A new study provides evidence that the human brain constructs our seamless experience of the world by first breaking it down into separate predictive models. These distinct models, which forecast different aspects of reality like context, people’s intentions, and potential actions, are then unified in a central hub to create our coherent, ongoing subjective experience. The research was published in the journal Nature Communications.

The scientists behind the new study proposed that our world model is fragmented into at least three core domains. The first is a “State” model, which represents the abstract context or situation we are in. The second is an “Agent” model, which handles our understanding of other people, their beliefs, their goals, and their perspectives. The third is an “Action” model, which predicts the flow of events and possible paths through a situation.

“There’s a long-held tradition, and with good evidence that the mind is composed of many, different modules specialized for distinct computations. This is obvious in perception with modules dedicated to faces and places. This is not obvious in higher-order, more abstract domains which drives our subjective experience. The problem with this is non-trivial. If it does have multiple modules, how can we have our experience seemingly unified?” explained study author Fahd Yazin, a medical doctor who’s currently a doctoral candidate at the University of Edinburgh.
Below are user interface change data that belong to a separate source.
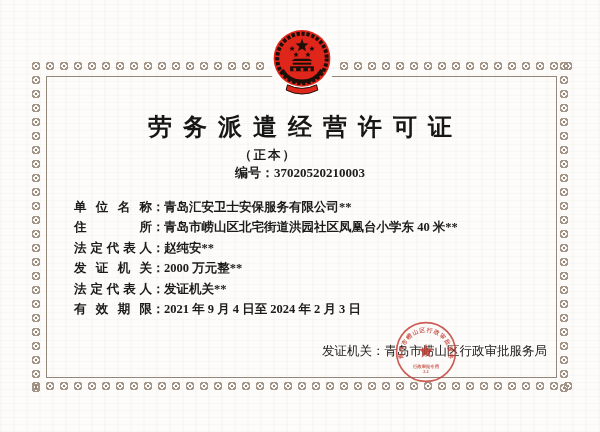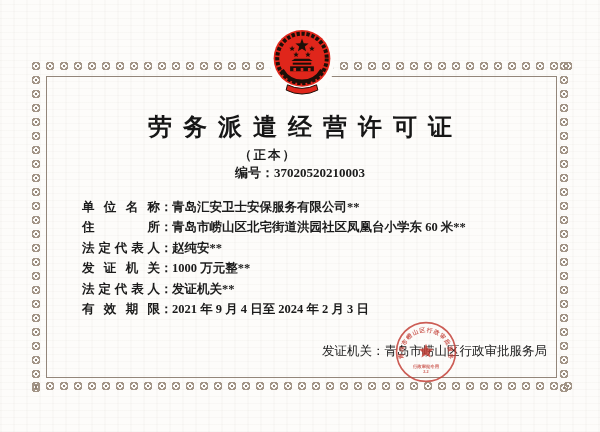"单位名称：青岛汇安卫士安保服务有限公司**" .fields { margin-left: 8px -> none }
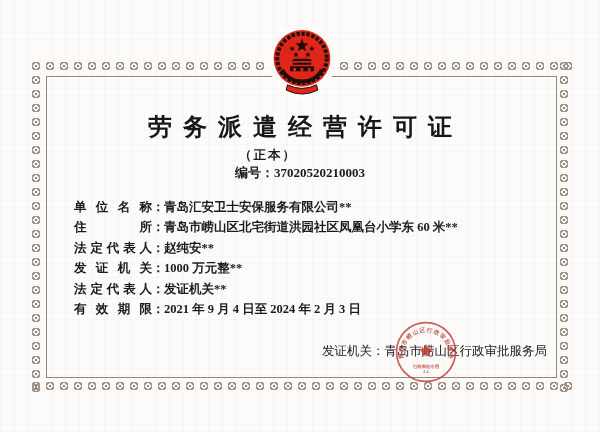"青岛市崂山区北宅街道洪园社区凤凰台小学东 60 米**" span.fvalue { text: 60 -> 40 }
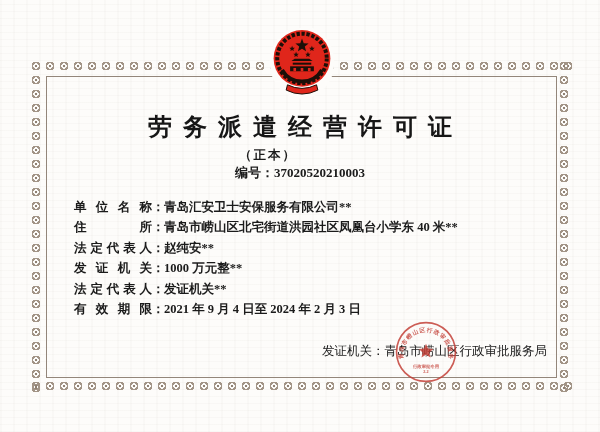"1000 万元整**" span.fvalue { text: 1000 -> 2000 }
“In learning theories, there are distinct computations needed to form what is called a world model. We need to infer from sensory observations what state we are in (context). For e.g. if you go to a coffee shop, the state is that you’re about to get a coffee. But if you find that the machine is out-of- order, then the current state is you’re not going to get it. Similarly, you need to have a frame of reference (frame) to put these states in. For instance, you want to go to the next shop but your friend had a bad experience there previously, you need to take their perspective (or frame) into account. You possibly had a plan of getting a coffee and chat, but now you’re willing to adapt a new plan (action transitions) of getting a matcha drink instead.”

“You’re able to do all these things in a deceptively simple way because various modules can coordinate their output, or predictions together. And switch between various predictions effortlessly. So, if we disrupt their ongoing predictions in a natural and targeted way, you can get two things. The brain regions dedicated to these predictions, and how they influence our subjective experience.”

To explore this, the research team conducted a series of experiments using functional magnetic resonance imaging, a technique that measures brain activity by detecting changes in blood flow. In the main experiment, a group of 111 young adults watched an eight-minute suspenseful excerpt from an Alfred Hitchcock film, “Bang! You’re Dead!” while inside a scanner. They were given no specific instructions other than to watch the movie, allowing the scientists to observe brain activity during a naturalistic experience.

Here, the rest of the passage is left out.